# WHAT IS EXPECTED
Exactly as written, set down each line of the data below except its pictures.

- - - -

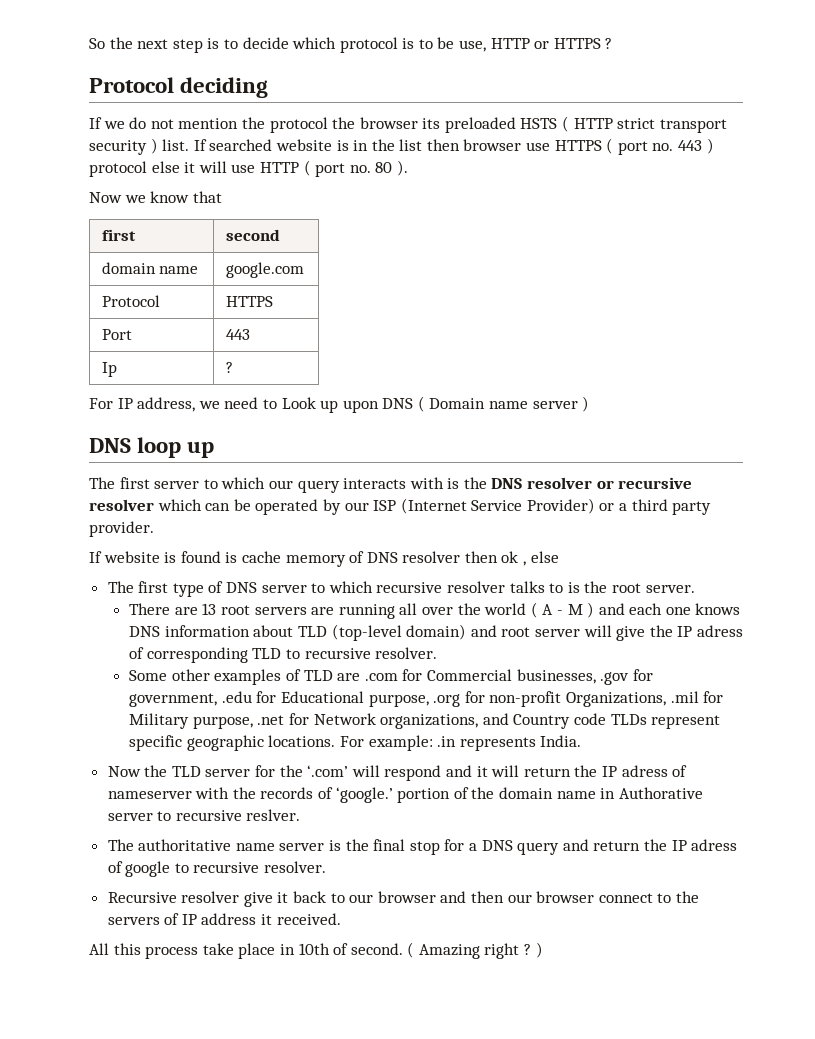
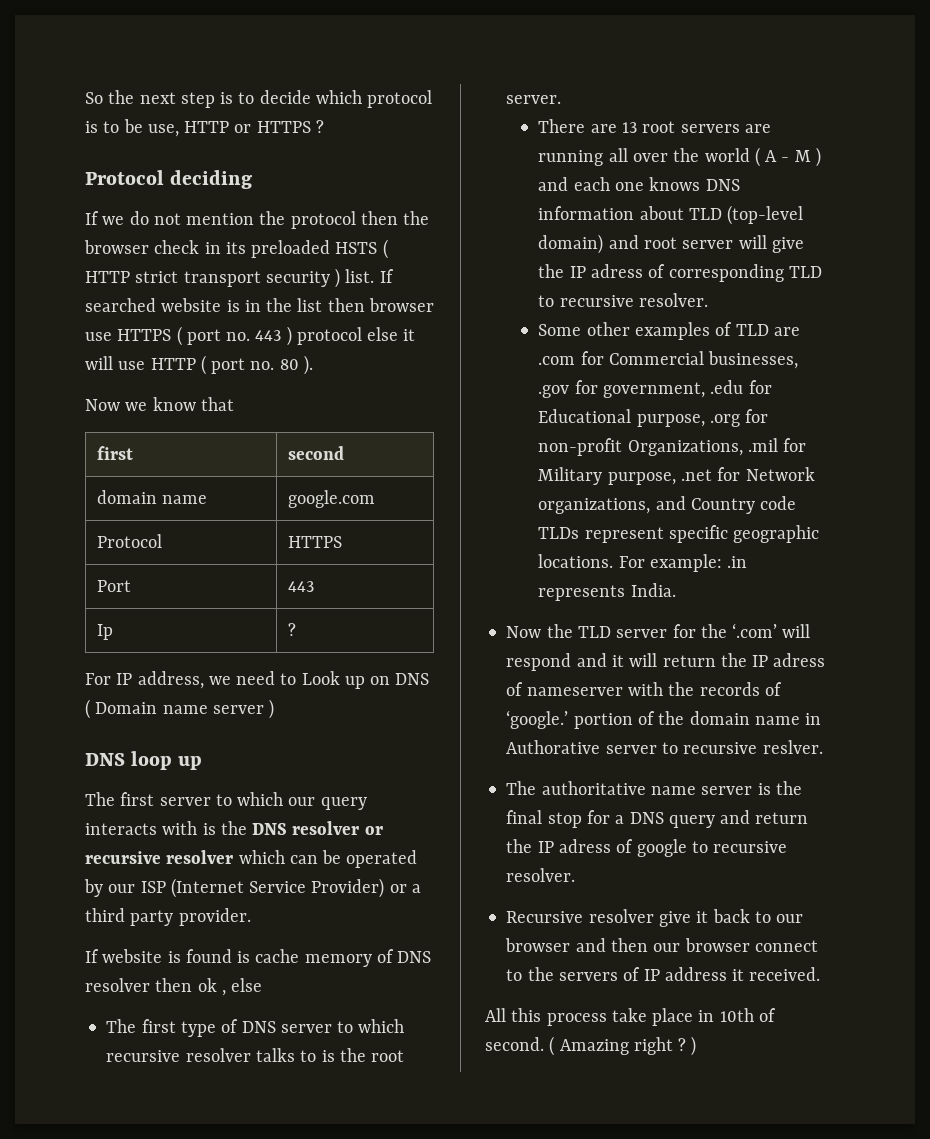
(328, 125) none -> [360,211,398,225] then
(418, 123) none -> [154,240,221,254] check in
[342,400,379,413] upon -> [370,676,391,685] on

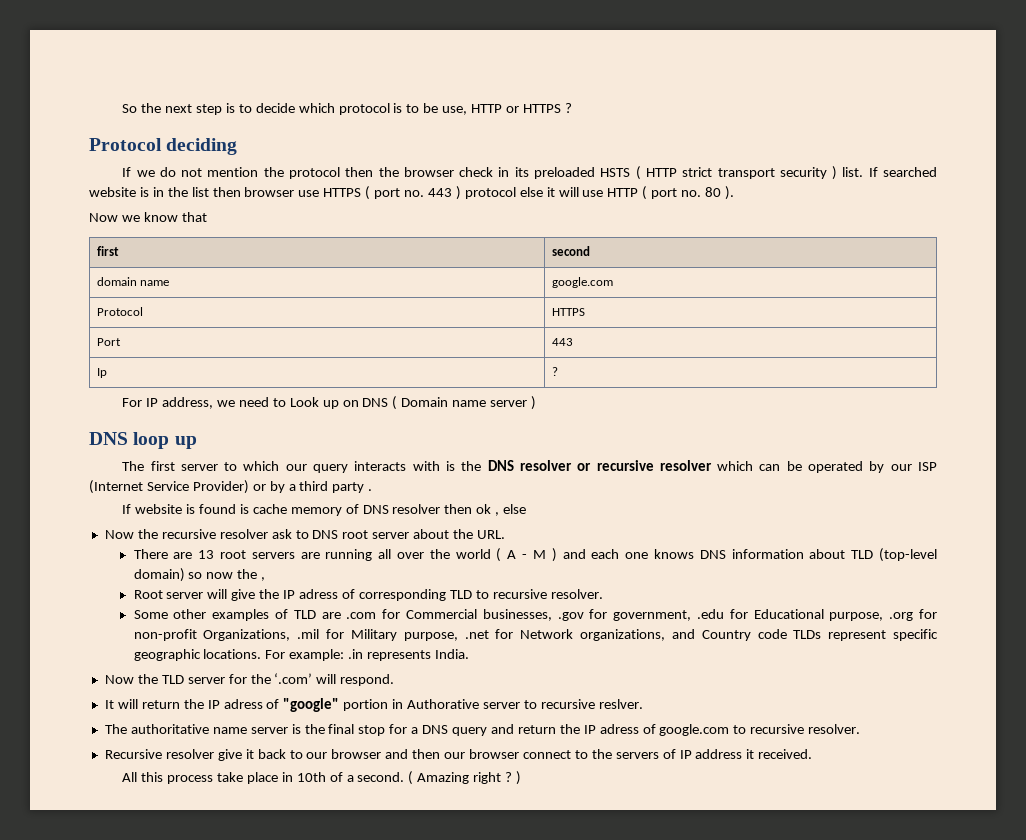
(407, 888) none -> [269,481,285,493] by
[178,908,251,926] provider. -> [368,489,373,491] .
[106,1019,405,1037] [106,1048,405,1062] [506,95,562,104] The first type of DNS server to which recursive resolver talks to is the root server. -> [104,529,506,539] Now the recursive resolver ask to DNS root server about the URL.
[608,235,678,249] and root -> [188,569,266,581] [133,590,163,599] so now the , // Root
[506,653,624,671] respond and it -> [340,674,395,686] [104,700,114,709] respond. // It
[526,682,782,696] [506,710,800,729] nameserver with the records of ‘google.’ portion of the domain name -> [283,698,389,712] "google" portion
[636,839,687,857] google -> [659,724,730,736] google.com
(776, 1015) none -> [346,775,354,782] a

- - - -

# TASK OUTPUT
(328, 125) none -> [360,211,398,225] then
(418, 123) none -> [154,240,221,254] check in
[342,400,379,413] upon -> [370,676,391,685] on

(407, 888) none -> [269,481,285,493] by
[178,908,251,926] provider. -> [368,489,373,491] .
[106,1019,405,1037] [106,1048,405,1062] [506,95,562,104] The first type of DNS server to which recursive resolver talks to is the root server. -> [104,529,506,539] Now the recursive resolver ask to DNS root server about the URL.
[608,235,678,249] and root -> [188,569,266,581] [133,590,163,599] so now the , // Root
[506,653,624,671] respond and it -> [340,674,395,686] [104,700,114,709] respond. // It
[526,682,782,696] [506,710,800,729] nameserver with the records of ‘google.’ portion of the domain name -> [283,698,389,712] "google" portion
[636,839,687,857] google -> [659,724,730,736] google.com
(776, 1015) none -> [346,775,354,782] a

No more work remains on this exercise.